Steve Webb responds: There is one set of benefit rules for people under state pension age and another for those over state pension age.
Generally speaking, people over state pension age are expected to or will be deemed to have accessed any pension they have accrued.
But for people, like you, who are not of retirement age, the rules are more complex.
If we start with the simple case of modern “money pot” pensions, which are more common in the private sector today, the basic principle is that the money deposited in such pensions is ignored when calculating your benefit when applying for benefits. of working age. .
In its official guide (DWP Pension and Benefit Freedoms) the DWP says:
“If you (or your partner) have not reached the age required to receive pension credit and do not withdraw money from your pension fund, it will not be taken into account when calculating your benefit entitlement.”
However, if you freely choose to withdraw money from this type of pension, then it will count when you are assessed for Universal Credit.
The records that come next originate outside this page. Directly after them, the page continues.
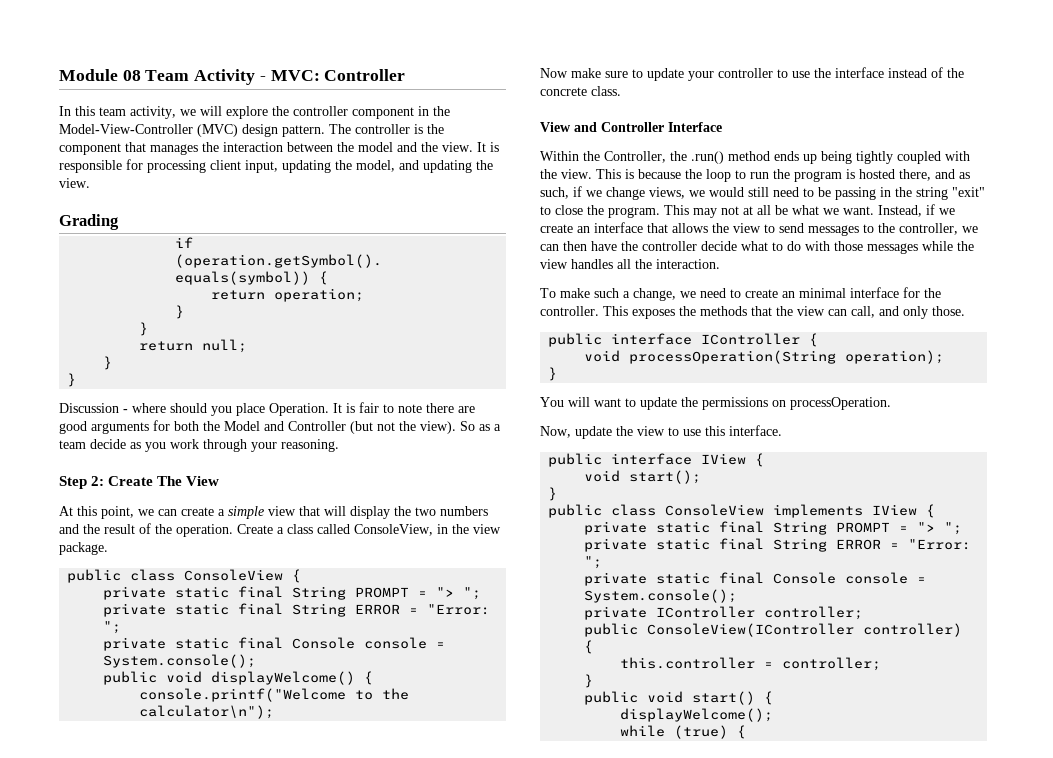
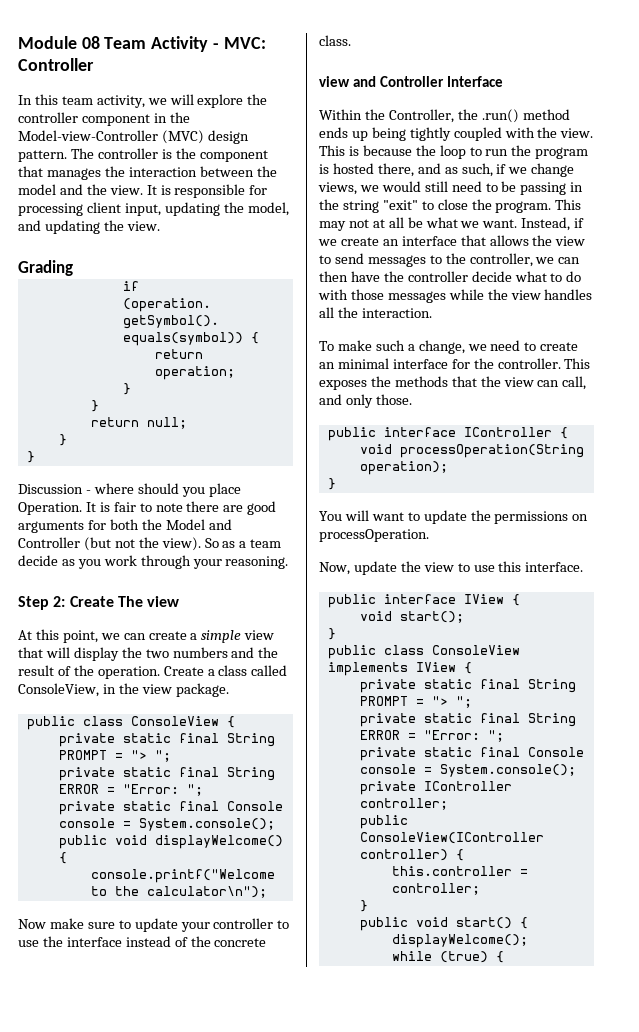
- In this team activity, we will explore the controller component in the Model-View-Controller (MVC) design pattern.
+ In this team activity, we will explore the controller component in the Model-view-Controller (MVC) design pattern.
- Step 2: Create The View
+ Step 2: Create The view
- View and Controller Interface
+ view and Controller Interface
How it will be treated depends on whether you take a regular amount or just an occasional lump sum.
The DWP says:
“If you or your partner take money from your pension fund, it will be considered income or capital, depending, for example, on how regularly you withdraw it.”
With respect to pensions you have accrued while working in the public sector (salary-related or “defined benefit” pensions), if you receive such a pension, it will be counted in full as “unearned income” for purposes of the Credit Universal.
This means that every pound of occupational pension you receive will mean one pound less Universal Credit.
For those who instead receive contributory Employment Support Allowance (ESA), a more generous rule would apply.
The first £85 a week of any occupational pension is ignored and only 50 per cent of any pension above this level is taken into account.
Typically, one advantage of delaying (‘deferring’) your pension if you don’t receive benefits is that it could entitle you to a larger amount when you finally receive it.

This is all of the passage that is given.